## ABOUT THIS TASK:
Every line of the records that contains the string "JOUR" counts once; give the total and nothing else.

## EXTRACTED RECORDS:
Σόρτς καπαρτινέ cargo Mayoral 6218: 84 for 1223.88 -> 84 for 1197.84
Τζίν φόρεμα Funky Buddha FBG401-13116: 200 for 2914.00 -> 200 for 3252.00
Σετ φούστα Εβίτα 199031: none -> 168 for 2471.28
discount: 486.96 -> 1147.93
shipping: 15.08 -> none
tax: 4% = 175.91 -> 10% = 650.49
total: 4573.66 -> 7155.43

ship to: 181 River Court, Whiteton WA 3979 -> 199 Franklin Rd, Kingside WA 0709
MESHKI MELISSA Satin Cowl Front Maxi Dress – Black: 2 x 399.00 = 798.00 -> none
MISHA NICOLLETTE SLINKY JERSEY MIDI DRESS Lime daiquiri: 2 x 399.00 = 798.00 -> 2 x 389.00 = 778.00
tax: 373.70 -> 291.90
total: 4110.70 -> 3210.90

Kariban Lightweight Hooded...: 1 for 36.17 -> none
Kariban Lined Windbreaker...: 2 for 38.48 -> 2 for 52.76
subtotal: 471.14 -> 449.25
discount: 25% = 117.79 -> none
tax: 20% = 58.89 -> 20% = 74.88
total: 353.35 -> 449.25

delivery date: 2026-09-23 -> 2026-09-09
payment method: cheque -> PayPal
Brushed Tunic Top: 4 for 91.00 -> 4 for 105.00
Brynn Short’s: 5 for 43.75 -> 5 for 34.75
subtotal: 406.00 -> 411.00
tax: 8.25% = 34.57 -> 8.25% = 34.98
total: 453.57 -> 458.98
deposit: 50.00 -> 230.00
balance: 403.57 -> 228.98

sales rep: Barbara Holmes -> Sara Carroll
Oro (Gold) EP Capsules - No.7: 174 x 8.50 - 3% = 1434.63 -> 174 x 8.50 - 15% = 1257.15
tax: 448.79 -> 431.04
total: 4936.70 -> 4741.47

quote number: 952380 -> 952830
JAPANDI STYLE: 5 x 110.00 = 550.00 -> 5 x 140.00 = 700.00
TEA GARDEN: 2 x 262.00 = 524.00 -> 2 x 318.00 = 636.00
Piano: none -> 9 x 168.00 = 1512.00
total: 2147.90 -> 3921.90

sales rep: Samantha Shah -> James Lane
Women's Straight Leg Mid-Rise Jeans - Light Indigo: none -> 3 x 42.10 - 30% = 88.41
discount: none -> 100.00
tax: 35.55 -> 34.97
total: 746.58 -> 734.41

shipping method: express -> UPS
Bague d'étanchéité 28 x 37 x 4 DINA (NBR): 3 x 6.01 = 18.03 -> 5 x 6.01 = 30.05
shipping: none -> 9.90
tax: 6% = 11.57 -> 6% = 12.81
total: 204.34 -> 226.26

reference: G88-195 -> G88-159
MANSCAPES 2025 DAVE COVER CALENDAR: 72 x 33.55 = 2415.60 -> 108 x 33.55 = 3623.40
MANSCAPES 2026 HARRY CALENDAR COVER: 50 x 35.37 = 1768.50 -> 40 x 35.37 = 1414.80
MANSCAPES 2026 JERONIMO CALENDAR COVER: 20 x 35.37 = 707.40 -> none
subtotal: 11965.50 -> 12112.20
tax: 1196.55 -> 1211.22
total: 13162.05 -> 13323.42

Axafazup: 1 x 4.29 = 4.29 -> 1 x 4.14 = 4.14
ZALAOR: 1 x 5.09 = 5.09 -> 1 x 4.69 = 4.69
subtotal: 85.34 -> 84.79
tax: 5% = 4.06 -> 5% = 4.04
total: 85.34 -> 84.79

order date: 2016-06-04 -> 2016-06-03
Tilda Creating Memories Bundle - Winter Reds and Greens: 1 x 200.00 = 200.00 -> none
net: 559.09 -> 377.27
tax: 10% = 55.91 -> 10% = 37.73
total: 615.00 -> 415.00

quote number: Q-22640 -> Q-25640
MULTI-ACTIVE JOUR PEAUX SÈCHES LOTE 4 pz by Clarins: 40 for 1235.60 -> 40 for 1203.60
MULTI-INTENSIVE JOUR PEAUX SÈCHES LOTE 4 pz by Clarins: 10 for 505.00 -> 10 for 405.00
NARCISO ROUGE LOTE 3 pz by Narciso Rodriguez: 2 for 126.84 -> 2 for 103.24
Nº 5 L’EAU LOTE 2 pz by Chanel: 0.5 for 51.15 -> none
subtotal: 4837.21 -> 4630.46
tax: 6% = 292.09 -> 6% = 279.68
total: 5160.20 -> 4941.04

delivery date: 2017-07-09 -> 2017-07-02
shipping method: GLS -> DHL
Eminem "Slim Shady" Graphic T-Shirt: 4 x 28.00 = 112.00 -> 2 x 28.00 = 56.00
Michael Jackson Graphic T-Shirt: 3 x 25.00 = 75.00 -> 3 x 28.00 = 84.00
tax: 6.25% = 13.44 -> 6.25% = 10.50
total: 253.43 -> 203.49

## REPLY:
2